Alcohol, a credit card and a telephone are always a dangerous combination. That's how I ended up with my full set of Just Kidding! videos.

Most of us have seen this infomercial. It's a half-hour "best-of" featuring some choice bits from the tapes themselves, which contain hours upon hours of wacky practical jokes played upon unsuspecting Europeans. They show about ten minutes of actual content in the infomercial, and the rest of the time is taken up by commercials for the tapes themselves. (This is the original Just Kidding! set, by the way, not the current "Censored in America" line they're promoting. The original set is edgy, weird and shocking but sadly contains no nudity.)

Every time this infomercial would appear, I'd leave it on and my roommates and I would laugh our asses off, especially at one routine involving a wormy guy with a pipe bellowing smoke on innocent bystanders at bus stops. After stumbling upon the infomercial for the tenth time--and near the end of a fun evening of barhopping--I whipped out my Visa, dialed the number and ordered the videos, before I had a second to think about it.

Four weeks later, a box arrived on my doorstep containing not one, not two, but SIX Just Kidding! videotapes. I had opted to buy the FULL set over the phone, and not just the two-tape set they were shilling on the telly, which ended up cosing me upwards of seventy bucks. Thus I was holding in my greedy hands something like twelve hours of European practical jokes.

A daunting prospect, to be sure, but also a thrilling one. I haven't made it through all six tapes yet, and maybe I never will. But what I have seen has made me laugh until I cry at the sheer stunning cruelty and absurdity of the comedy. Those French folks are ruthless when it comes to practical jokes, and that ruthlessness pays off big-time in the entertainment department.

What is the cruelest joke played by the Just Kidding! team? Maybe it's the maggots in the microwave trick. They station a camera inside a microwave in a convenience store that has an open back to it. Folks approach the microwave and slip in their burrito, Hot Pocket, what have you. While the door is closed, a Just Kidding! operative replaces the customer's item with a bowl that is OVERFLOWING with maggots. One of the nastiest sights you'll ever see--trust me on that. Then the customer opens the microwave, and instead of their hot tasty lunch, there's a bowl of maggots.

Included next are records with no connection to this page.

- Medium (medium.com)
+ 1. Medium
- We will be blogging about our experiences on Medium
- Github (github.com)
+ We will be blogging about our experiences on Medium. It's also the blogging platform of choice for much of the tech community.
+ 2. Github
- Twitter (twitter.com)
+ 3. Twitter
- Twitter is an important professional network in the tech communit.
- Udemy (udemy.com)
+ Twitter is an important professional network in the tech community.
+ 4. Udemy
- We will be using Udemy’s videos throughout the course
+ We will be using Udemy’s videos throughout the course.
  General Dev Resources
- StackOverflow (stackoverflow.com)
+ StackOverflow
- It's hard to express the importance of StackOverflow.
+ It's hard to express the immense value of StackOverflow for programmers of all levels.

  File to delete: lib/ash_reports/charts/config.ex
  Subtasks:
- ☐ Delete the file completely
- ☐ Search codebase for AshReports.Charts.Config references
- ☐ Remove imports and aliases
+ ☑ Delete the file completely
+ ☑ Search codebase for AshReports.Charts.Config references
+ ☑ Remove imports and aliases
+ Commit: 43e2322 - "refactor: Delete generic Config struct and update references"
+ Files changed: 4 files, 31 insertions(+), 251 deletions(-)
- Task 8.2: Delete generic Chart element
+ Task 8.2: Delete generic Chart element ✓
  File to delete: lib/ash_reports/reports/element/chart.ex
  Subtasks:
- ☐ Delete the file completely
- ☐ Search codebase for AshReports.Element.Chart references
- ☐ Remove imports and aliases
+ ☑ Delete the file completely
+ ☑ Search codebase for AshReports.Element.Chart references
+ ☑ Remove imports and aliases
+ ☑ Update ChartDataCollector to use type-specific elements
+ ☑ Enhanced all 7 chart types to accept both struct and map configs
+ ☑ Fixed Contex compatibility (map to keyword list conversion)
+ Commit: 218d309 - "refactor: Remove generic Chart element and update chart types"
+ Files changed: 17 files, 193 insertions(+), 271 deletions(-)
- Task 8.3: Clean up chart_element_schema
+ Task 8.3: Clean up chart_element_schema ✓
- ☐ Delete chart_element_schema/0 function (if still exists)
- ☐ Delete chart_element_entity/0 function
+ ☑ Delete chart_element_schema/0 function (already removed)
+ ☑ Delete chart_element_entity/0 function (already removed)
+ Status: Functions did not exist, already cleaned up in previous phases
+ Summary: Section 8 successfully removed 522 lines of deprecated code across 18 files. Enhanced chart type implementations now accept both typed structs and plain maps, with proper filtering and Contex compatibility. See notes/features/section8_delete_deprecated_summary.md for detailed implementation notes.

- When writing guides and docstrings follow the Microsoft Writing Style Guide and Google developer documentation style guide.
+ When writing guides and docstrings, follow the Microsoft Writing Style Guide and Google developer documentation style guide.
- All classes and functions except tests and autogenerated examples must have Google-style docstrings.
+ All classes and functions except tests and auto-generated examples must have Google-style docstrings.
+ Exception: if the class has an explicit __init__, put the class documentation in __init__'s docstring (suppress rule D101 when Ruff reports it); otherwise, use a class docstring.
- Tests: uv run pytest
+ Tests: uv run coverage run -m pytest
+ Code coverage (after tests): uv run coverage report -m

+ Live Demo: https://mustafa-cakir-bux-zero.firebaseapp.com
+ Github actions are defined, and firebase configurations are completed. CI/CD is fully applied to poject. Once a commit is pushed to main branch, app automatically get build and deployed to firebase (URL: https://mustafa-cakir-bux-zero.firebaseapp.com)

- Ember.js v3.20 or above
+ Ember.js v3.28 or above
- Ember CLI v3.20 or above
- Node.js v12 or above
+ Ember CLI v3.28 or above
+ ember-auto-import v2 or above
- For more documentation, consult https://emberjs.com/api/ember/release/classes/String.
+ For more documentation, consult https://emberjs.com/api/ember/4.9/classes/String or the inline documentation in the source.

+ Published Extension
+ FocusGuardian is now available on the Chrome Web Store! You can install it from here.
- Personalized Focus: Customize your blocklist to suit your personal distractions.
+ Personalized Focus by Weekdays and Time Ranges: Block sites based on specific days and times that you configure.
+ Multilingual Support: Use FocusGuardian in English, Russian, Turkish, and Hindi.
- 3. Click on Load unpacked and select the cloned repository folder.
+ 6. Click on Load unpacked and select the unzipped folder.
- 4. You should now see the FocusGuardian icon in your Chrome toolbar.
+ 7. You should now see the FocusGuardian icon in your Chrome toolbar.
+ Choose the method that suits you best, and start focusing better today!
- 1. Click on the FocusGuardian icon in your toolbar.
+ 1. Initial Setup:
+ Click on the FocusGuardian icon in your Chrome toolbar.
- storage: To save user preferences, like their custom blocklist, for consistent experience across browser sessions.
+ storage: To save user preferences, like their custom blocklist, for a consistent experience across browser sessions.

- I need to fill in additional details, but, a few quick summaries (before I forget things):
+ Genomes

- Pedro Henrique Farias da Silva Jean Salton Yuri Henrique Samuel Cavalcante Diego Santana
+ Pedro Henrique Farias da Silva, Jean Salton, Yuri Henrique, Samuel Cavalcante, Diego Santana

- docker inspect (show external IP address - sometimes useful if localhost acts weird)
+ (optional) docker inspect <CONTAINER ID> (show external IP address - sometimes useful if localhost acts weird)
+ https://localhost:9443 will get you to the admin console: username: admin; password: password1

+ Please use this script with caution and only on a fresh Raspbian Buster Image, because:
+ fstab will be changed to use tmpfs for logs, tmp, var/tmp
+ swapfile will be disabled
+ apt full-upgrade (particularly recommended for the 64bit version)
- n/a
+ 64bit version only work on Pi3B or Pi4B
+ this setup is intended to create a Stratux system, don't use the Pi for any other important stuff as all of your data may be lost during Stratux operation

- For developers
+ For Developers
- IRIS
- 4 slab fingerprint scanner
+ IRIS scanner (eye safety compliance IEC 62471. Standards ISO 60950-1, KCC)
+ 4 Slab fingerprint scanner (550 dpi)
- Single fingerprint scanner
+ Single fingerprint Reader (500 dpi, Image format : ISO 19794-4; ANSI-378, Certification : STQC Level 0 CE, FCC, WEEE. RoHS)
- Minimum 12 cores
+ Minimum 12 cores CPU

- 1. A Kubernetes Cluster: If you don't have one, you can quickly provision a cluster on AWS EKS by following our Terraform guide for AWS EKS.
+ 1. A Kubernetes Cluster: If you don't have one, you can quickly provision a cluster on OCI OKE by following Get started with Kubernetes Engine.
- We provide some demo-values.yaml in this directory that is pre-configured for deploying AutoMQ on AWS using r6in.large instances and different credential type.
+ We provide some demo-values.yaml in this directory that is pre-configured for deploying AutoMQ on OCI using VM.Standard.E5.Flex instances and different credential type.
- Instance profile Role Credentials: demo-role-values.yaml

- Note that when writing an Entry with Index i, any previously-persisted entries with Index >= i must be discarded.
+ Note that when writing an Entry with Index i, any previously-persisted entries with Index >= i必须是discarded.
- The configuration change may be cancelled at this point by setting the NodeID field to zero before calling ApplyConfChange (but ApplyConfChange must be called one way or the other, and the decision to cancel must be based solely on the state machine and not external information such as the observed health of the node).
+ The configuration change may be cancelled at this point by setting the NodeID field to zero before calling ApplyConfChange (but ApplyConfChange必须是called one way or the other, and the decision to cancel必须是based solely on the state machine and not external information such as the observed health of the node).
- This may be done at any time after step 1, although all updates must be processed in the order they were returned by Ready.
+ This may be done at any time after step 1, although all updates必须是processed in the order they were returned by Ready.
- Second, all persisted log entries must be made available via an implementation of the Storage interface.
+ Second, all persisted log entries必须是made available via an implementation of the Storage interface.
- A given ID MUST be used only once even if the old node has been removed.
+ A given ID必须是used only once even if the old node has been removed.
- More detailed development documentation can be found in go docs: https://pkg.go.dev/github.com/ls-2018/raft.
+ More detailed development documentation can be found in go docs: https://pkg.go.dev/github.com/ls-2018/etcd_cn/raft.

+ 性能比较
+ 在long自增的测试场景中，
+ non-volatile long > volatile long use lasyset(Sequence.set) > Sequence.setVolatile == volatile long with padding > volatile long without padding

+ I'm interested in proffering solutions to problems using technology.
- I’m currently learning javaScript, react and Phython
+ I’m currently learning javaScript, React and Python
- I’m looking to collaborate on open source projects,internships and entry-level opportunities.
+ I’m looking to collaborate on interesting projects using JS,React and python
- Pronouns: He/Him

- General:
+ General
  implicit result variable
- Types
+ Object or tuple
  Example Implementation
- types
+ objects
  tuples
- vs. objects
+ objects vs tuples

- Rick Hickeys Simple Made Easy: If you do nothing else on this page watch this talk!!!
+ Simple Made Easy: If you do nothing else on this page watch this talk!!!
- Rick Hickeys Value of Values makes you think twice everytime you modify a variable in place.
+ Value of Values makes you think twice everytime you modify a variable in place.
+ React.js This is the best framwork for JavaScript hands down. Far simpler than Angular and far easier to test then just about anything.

Or maybe it's the sexually dysfunctional driving instructor. Foxy young French ladies go into a car with a seemingly mild-mannered driving instructor for a driving test. Only he's not really mild-mannered or even a driving instructor; he immediately begins to sexually assault the women, kissing them and trying to climb on top of them. While a lame laugh track chortles on in oblivion, you see images of near-rape inflicted on these poor women, and it's so vicious that you don't know whether to laugh or scream.

That's the biggest appeal the Just Kidding! tapes have going for them, especially for the American viewers they're targeting with their infomercials. The French achieve a level of ruthlessness in their practical jokery that American television producers couldn't hope to imitate. In the States, we get Dick Clark and Ed McMahon chortling while Brian Austin Green is tricked into believing that his mom isn't going to remember his birthday. In France, they deliver loud farters, squirting sneezers, fans that blow up women's skirts and heaping bowls of maggots.

When the jokes aren't cruel and fascinating, they're hilarious for their creativity, or their bold absurdity. How else to describe the gag that involves Vegas comic Rip Taylor, clad in a sleeping cap and nightgown, lurking inside a freezer case at a grocery store and startling the pants off anyone who tries to open the case and obtain an item from it? It's terrifically weird and funny. The same goes for the guy who walks by and steals parking meters, or the woman who walks up to customers at an ice cream store, grabs a stranger's cone and just starts licking it without a word of explanation.

This is wild, crazy, vicious stuff. It's also really funny, and it's easily the best seventy bucks I've ever spent on an infomercial while slightly intoxicated. If you're in the mood for some insane comedy, you could do worse than the Just Kidding! videos. And if you're ever in France, don't EVER use a microwave in a convenience store. Trust me on that.